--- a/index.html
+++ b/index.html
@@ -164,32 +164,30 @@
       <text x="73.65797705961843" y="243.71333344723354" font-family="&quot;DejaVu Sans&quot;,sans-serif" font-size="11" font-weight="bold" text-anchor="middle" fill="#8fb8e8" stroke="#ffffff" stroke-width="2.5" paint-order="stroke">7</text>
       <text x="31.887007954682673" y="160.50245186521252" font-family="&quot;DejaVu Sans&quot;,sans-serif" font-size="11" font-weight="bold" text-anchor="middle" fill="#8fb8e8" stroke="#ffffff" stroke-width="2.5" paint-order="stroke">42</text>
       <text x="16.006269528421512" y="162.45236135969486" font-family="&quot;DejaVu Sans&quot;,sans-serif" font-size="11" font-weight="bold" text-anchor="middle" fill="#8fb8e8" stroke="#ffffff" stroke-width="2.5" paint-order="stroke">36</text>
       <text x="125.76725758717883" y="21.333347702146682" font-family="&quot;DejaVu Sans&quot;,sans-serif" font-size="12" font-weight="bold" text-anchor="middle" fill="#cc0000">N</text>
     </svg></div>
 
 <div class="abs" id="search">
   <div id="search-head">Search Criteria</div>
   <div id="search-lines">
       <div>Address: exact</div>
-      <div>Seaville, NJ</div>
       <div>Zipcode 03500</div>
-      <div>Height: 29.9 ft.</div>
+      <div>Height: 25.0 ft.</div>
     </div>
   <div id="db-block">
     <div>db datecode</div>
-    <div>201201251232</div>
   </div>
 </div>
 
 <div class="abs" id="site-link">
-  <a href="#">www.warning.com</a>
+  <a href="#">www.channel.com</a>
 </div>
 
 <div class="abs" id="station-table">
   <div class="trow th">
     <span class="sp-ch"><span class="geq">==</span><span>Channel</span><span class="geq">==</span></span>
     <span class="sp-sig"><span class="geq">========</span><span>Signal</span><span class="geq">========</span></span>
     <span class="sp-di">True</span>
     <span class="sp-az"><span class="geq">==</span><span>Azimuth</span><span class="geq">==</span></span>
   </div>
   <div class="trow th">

□ □ □

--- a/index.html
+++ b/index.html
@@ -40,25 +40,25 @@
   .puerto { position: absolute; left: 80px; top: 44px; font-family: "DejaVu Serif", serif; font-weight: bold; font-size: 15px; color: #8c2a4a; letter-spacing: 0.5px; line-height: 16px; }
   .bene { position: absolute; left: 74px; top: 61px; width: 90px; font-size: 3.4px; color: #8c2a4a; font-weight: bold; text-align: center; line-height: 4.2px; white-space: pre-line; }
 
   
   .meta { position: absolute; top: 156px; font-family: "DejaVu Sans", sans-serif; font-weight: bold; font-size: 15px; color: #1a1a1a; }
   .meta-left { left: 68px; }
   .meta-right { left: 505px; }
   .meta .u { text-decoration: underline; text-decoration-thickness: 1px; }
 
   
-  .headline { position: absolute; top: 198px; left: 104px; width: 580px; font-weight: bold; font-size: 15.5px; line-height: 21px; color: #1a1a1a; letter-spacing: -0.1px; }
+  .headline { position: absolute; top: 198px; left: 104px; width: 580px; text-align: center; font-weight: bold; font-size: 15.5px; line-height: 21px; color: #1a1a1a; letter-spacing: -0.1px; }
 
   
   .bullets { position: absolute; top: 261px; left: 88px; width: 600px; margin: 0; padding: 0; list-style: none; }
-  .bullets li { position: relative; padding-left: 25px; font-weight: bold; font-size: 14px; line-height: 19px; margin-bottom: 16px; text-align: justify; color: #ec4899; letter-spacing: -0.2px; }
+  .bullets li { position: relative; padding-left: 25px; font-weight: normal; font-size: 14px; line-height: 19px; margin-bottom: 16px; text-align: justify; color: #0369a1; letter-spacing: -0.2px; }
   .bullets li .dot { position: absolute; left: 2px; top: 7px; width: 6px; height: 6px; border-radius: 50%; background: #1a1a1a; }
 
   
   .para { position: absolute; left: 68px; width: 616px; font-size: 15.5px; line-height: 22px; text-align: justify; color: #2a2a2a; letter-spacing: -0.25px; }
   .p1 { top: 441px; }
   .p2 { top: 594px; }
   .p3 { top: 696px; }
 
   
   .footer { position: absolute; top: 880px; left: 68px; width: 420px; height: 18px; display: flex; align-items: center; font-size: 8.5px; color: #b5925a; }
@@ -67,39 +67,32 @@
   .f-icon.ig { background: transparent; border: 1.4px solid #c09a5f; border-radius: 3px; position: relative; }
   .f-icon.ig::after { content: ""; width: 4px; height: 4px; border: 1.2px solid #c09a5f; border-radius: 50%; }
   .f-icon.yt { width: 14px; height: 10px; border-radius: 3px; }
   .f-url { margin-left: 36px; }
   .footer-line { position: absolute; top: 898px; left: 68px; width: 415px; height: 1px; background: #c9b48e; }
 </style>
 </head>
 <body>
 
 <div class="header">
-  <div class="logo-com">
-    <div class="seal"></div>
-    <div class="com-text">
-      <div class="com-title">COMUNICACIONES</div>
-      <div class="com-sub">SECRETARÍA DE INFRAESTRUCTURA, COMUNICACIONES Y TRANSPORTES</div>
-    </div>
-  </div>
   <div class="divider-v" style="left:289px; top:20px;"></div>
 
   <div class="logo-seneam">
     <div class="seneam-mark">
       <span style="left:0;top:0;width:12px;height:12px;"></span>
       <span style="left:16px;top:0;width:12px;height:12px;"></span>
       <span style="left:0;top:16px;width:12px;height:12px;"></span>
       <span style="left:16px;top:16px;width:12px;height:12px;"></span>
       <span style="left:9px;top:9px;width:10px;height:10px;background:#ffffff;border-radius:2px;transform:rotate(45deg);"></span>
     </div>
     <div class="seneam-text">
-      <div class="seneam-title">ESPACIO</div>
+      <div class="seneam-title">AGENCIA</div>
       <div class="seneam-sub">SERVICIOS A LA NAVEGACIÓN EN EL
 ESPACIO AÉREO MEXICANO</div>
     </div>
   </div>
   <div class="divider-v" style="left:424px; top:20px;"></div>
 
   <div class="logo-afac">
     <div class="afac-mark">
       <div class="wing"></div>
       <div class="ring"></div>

□ □ □

When the string "divider" appears in a line of the records above, that line is to be copied.

**Output of the exercise**:
   <div class="divider-v" style="left:289px; top:20px;"></div>
   <div class="divider-v" style="left:424px; top:20px;"></div>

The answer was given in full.